START Records for the exercise

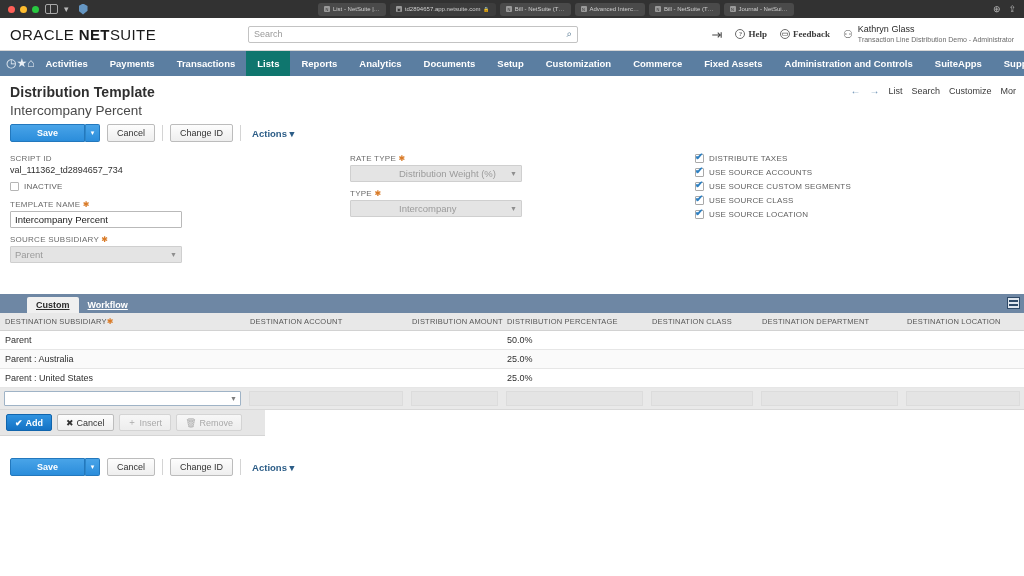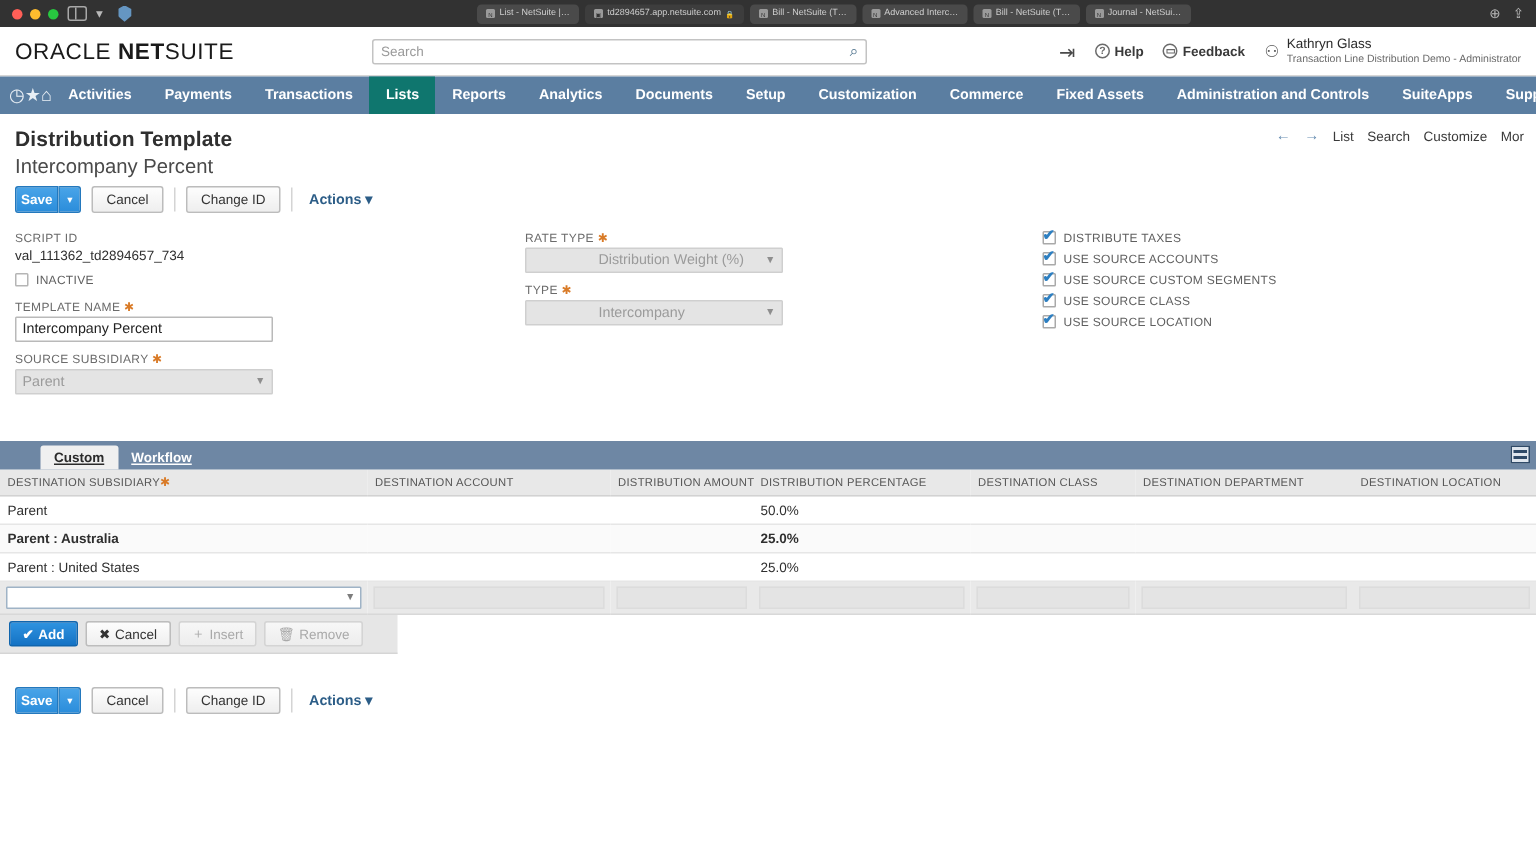"Help" .hdr-link { font-family: none -> Liberation Serif, serif }
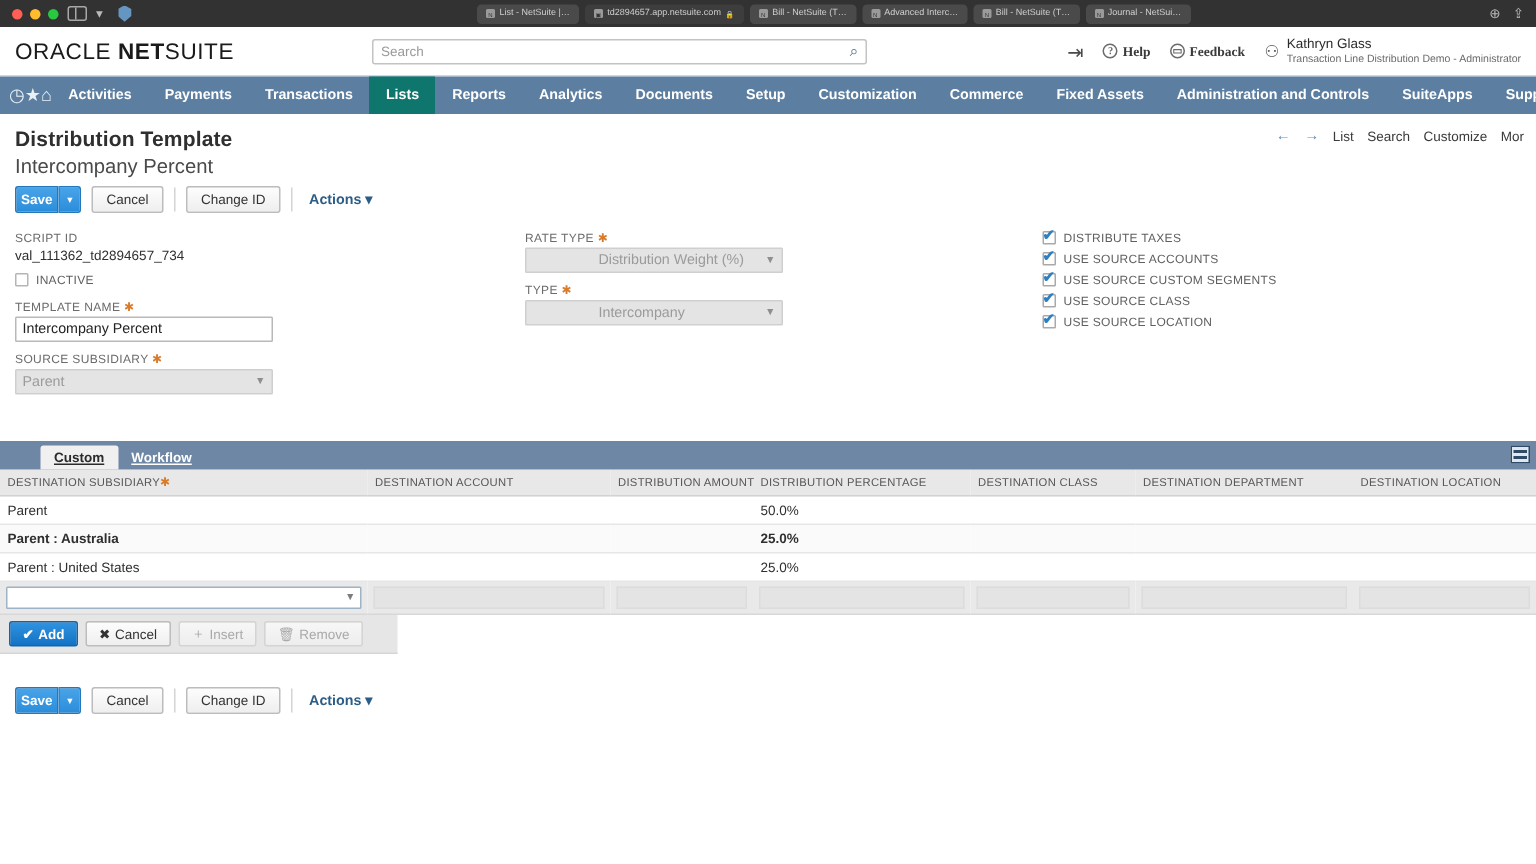"Save" .btn.primary { padding: 0 3px -> 0 26px }
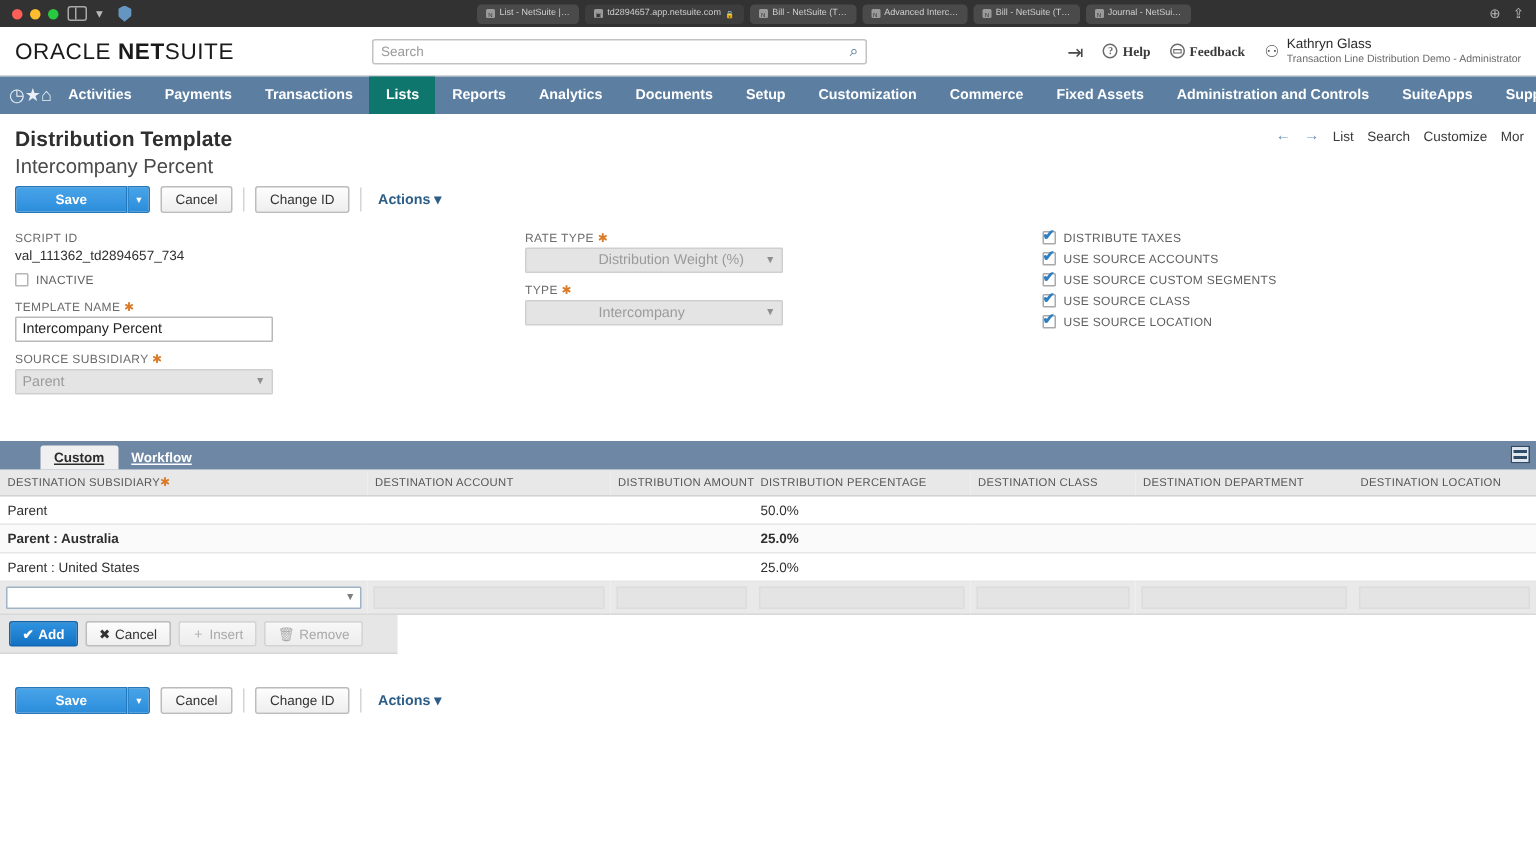"Parent : Australia" .row-alt td { font-weight: bold -> none }
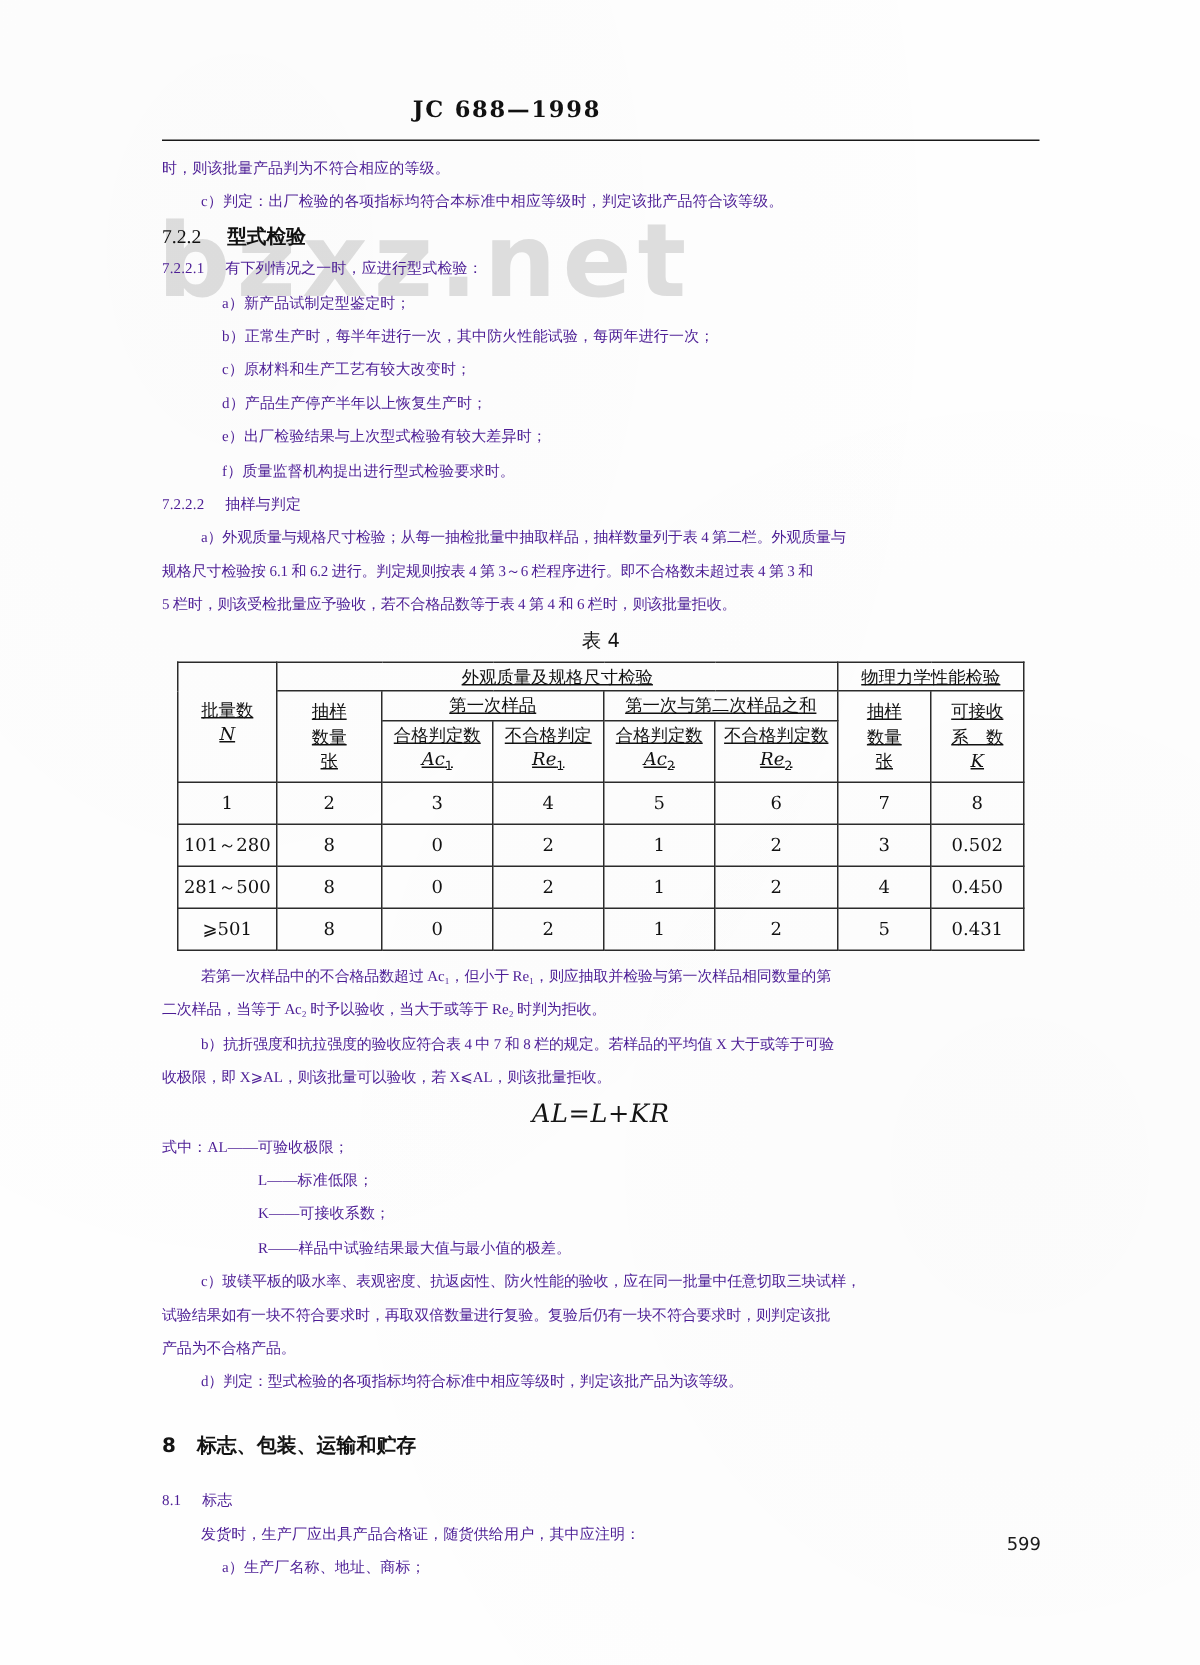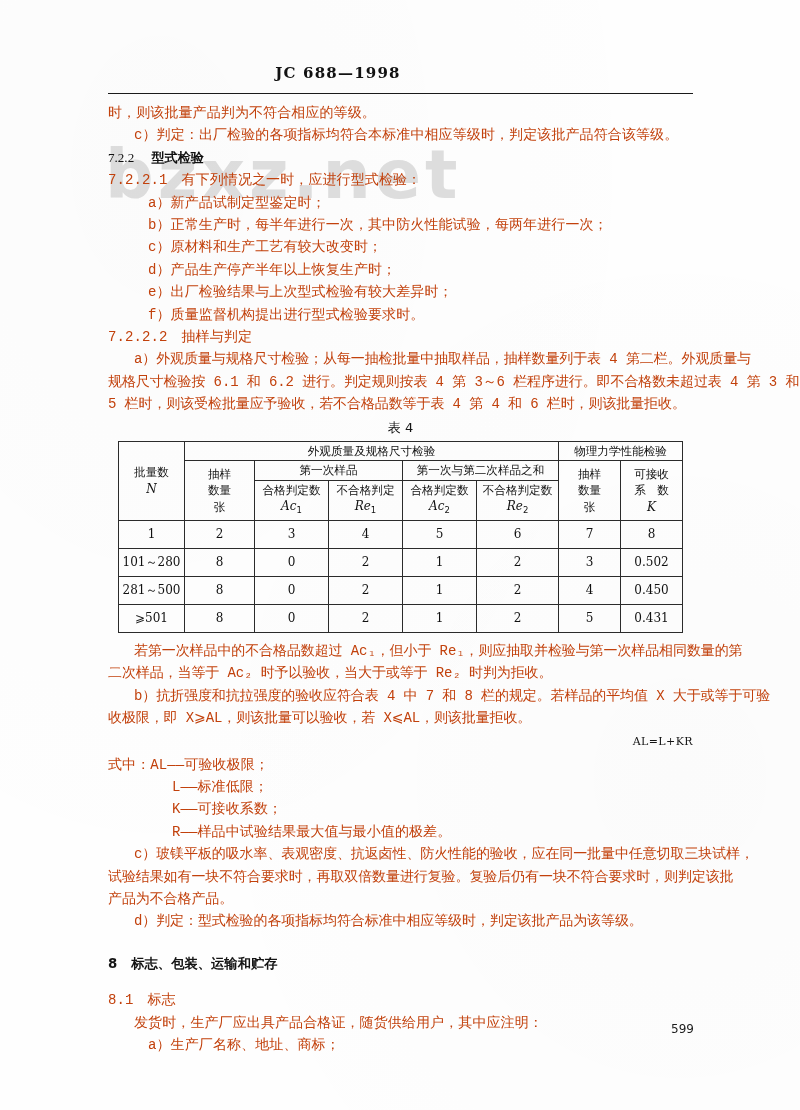"时，则该批量产品判为不符合相应的等级。" .ln { color: #c2410c -> #4c1d95; font-family: Liberation Mono, monospace -> Liberation Serif, serif; font-size: 14px -> 10px }
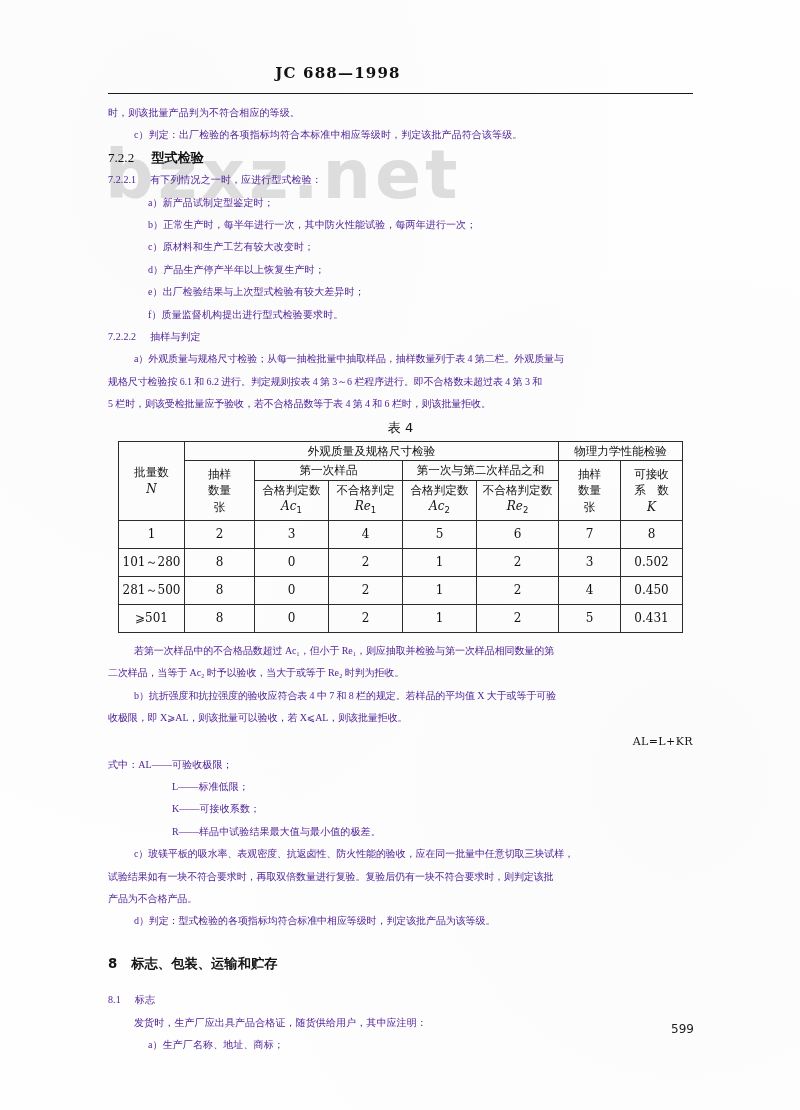"外观质量及规格尺寸检验" table.t4 td.hd { text-decoration: none -> underline }
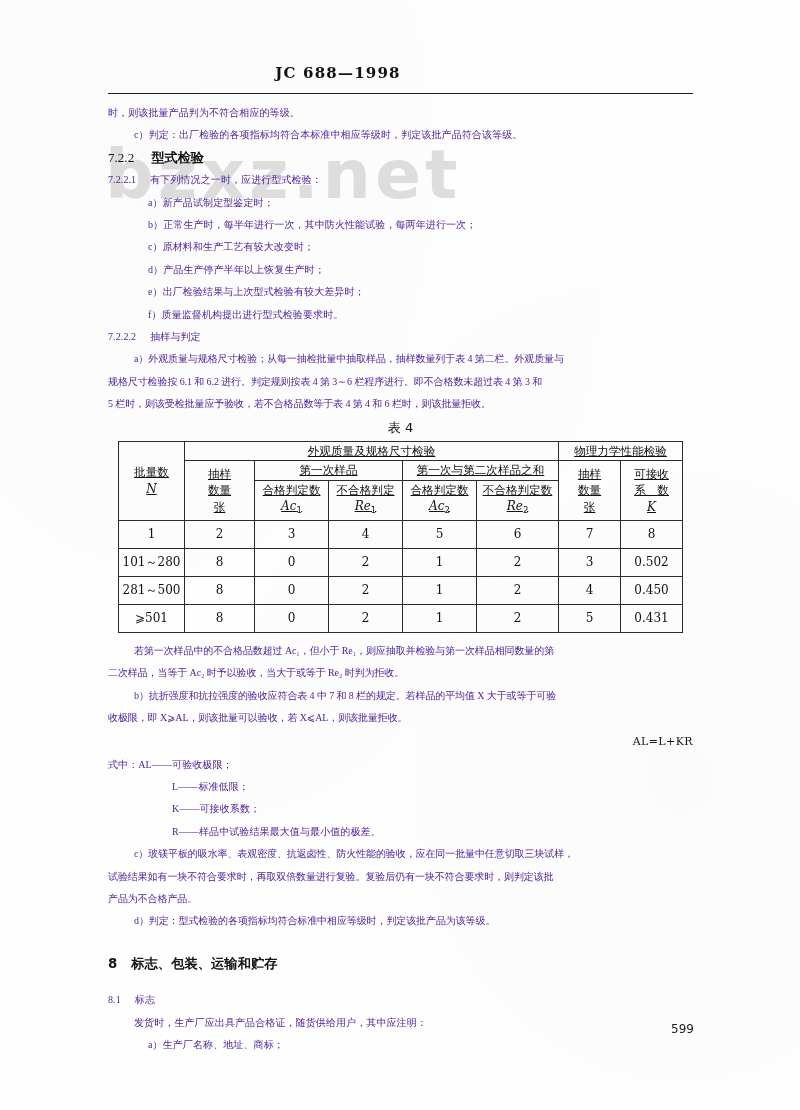"AL=L+KR" .formula { font-size: 11px -> 17px; font-style: none -> italic; text-align: right -> center }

END Records for the exercise

**Task directions**.
Each line from the one containing "text-decoration: none ->" through the last line of the data should be written out exactly. Skip the pictures, and add no other lines.

**Output below**.
"外观质量及规格尺寸检验" table.t4 td.hd { text-decoration: none -> underline }
"AL=L+KR" .formula { font-size: 11px -> 17px; font-style: none -> italic; text-align: right -> center }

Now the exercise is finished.